Clones with secreted cellulolytic activity were identified when a cDNA library constructed from poly A(+) RNA of preparasitic second-stage juveniles of Heterodera glycines, the soybean cyst nematode, was expressed in the Escherichia coli SOLR strain and overlaid with a carboxymethylcellulose (CMC) substrate. Twenty CMC-degrading clones were analyzed, and all were either identical or strongly similar to a β-1,4-endoglucanase gene (HG-eng-2), previously isolated from H. glycines. A subgroup of identical “HG-eng-2-like” clones had considerable differences in the 5′ untranslated region compared with HG-eng-2 and were designated HG-eng-3. One H. glycines genomic clone contained HG-eng-2 and HG-eng-3 full-length genes, separated by a distance of approximately 8 kb, and a second genomic clone contained two copies of HG-eng-2, separated by approximately 6.5 kb, suggesting the presence of endoglucanase gene clusters in H. glycines.

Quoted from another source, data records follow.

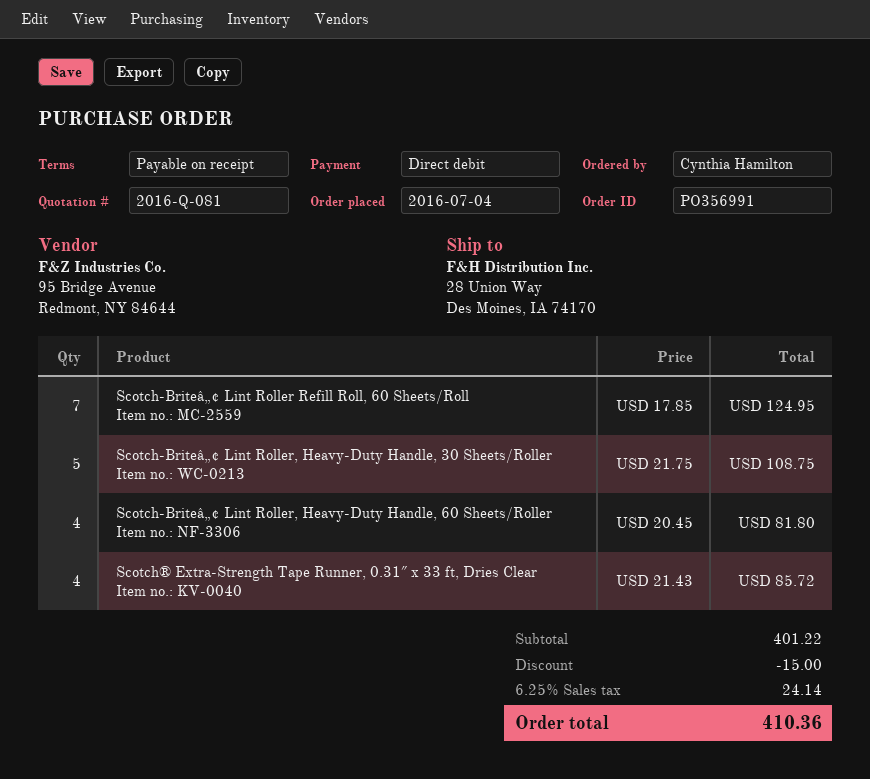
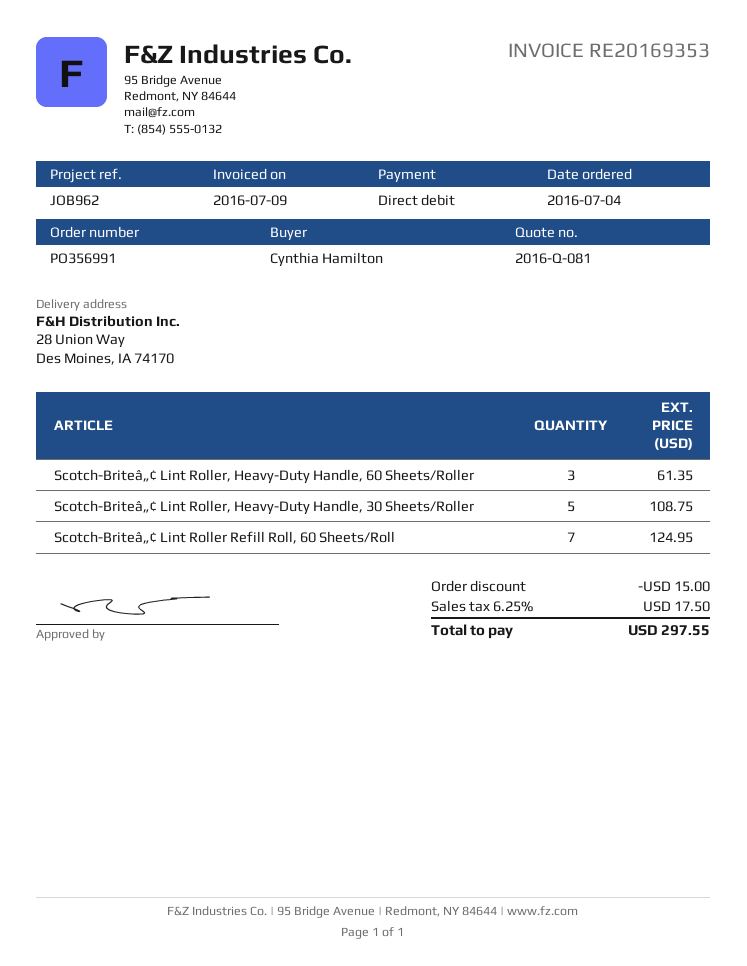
Scotch-Briteâ„¢ Lint Roller, Heavy-Duty Handle, 60 Sheets/Roller: 4 for 81.80 -> 3 for 61.35
Scotch® Extra-Strength Tape Runner, 0.31″ x 33 ft, Dries Clear: 4 for 85.72 -> none
tax: 6.25% = 24.14 -> 6.25% = 17.50
total: 410.36 -> 297.55

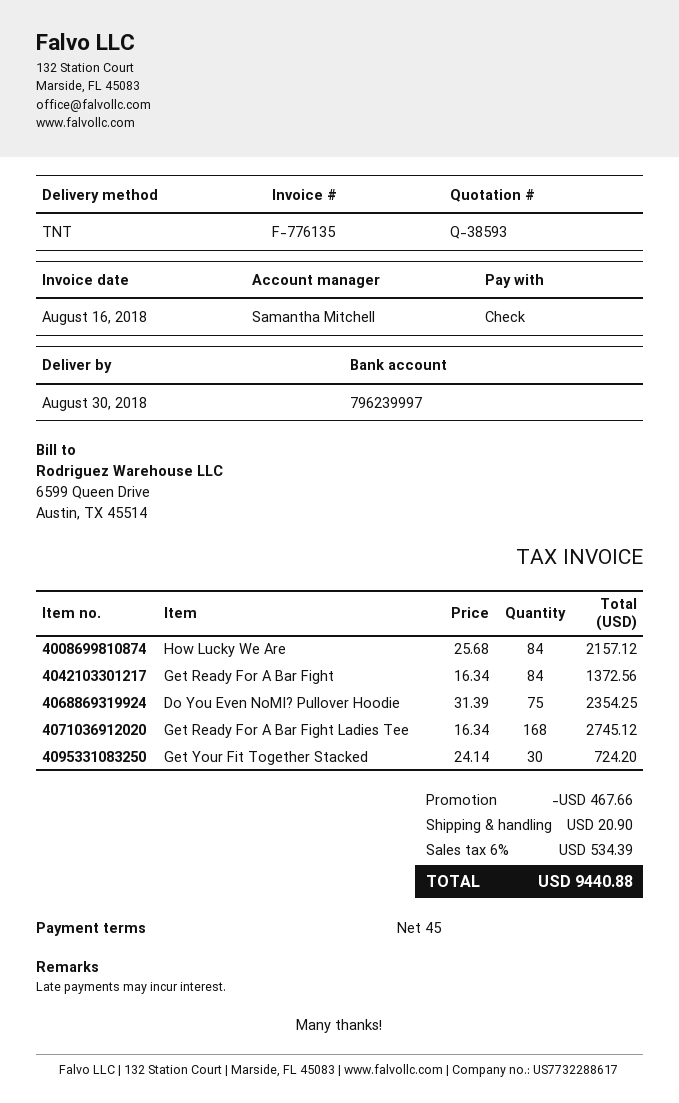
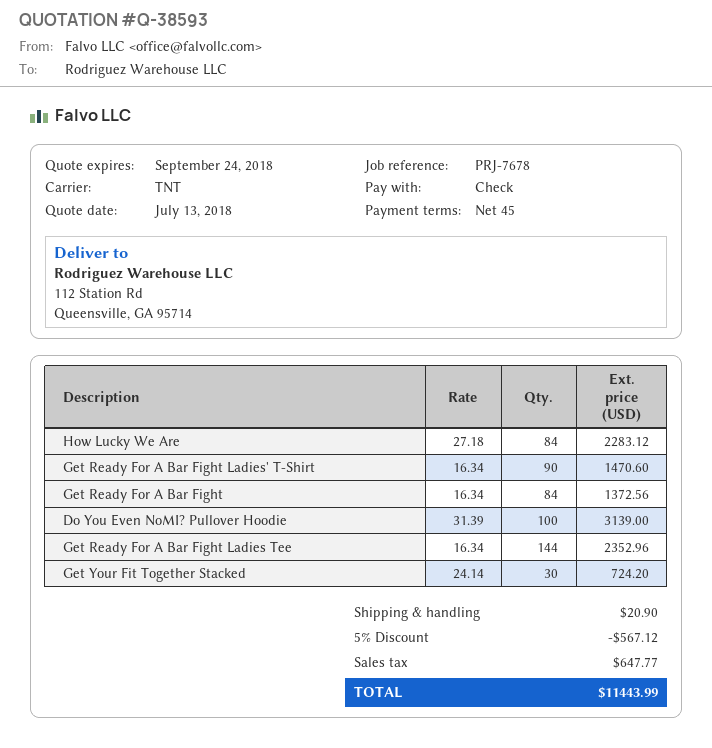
How Lucky We Are: 84 x 25.68 = 2157.12 -> 84 x 27.18 = 2283.12
Do You Even NoMI? Pullover Hoodie: 75 x 31.39 = 2354.25 -> 100 x 31.39 = 3139.00
Get Ready For A Bar Fight Ladies Tee: 168 x 16.34 = 2745.12 -> 144 x 16.34 = 2352.96
Get Ready For A Bar Fight Ladies' T-Shirt: none -> 90 x 16.34 = 1470.60
discount: 467.66 -> 567.12
tax: 534.39 -> 647.77
total: 9440.88 -> 11443.99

The HG-eng-2 and HG-eng-3 genes were in opposite transcriptional orientation, with considerable nucleotide differences in their 5′ flanking regions. The highly conserved nucleotide sequence in the introns and exons and their close proximity within the genome suggest that HG-eng-2 and HG-eng-3 are the products of recent gene duplication and inversion.


Additional keywords: cellulase, evolution, parasitism, pathogenesis, plant-parasitic nematode.